It didn’t work out quite that well for the Braves, with Adams going 0-for-4 with two strikeouts on the afternoon. Neither side mustered an especially pestiferous or throw-weight offense other than Cespedes’s blast.

But you half expected a low-score, low-hit game out of both deGrom and Soroka considering the disrupted spring training, the oddity of “summer camp,” and perhaps just a little lingering unease over just how to keep playing baseball like living, breathing humans while keeping a solid eye and ear on social distancings and safety protocols.

In a sixty-game season it all counts even more acutely than it would have on a normal Opening Day. The Mets and the Braves were each expected to contend this season before the coronavirus world tour yanked MLB’s plans over-under-sideways-down.

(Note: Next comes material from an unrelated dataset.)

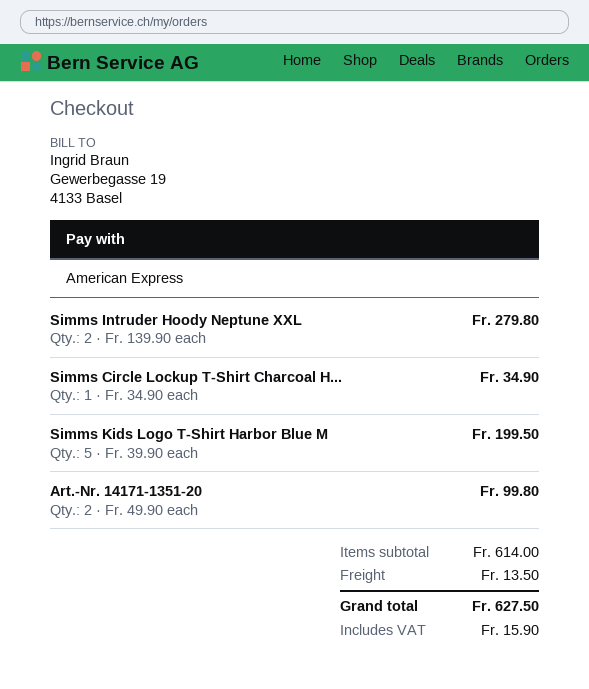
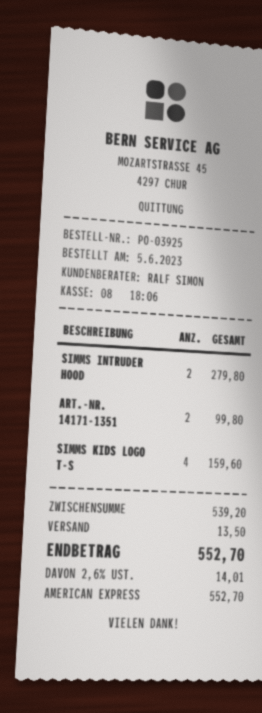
Simms Circle Lockup T-Shirt Charcoal H...: 1 for 34.90 -> none
Simms Kids Logo T-Shirt Harbor Blue M: 5 for 199.50 -> 4 for 159.60
subtotal: 614.00 -> 539.20
tax: 15.90 -> 14.01
total: 627.50 -> 552.70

They’re not taking their eyes off that just yet.

Before the game began, the Mets and the Braves—like the New York Yankees and Washington Nationals in D.C., like the Los Angeles Dodgers and San Francisco Giants by the Bay Thursday night—lined up on the baselines and held a long, long, long black ribbon. This time, with nobody kneeling before “The Star Spangled Banner” was played.

Maybe athletes can remind people that it’s dead wrong for rogue police to do murder against black and all people without running into the buzz saws of explicit national anthem protests and fury over the protests, after all.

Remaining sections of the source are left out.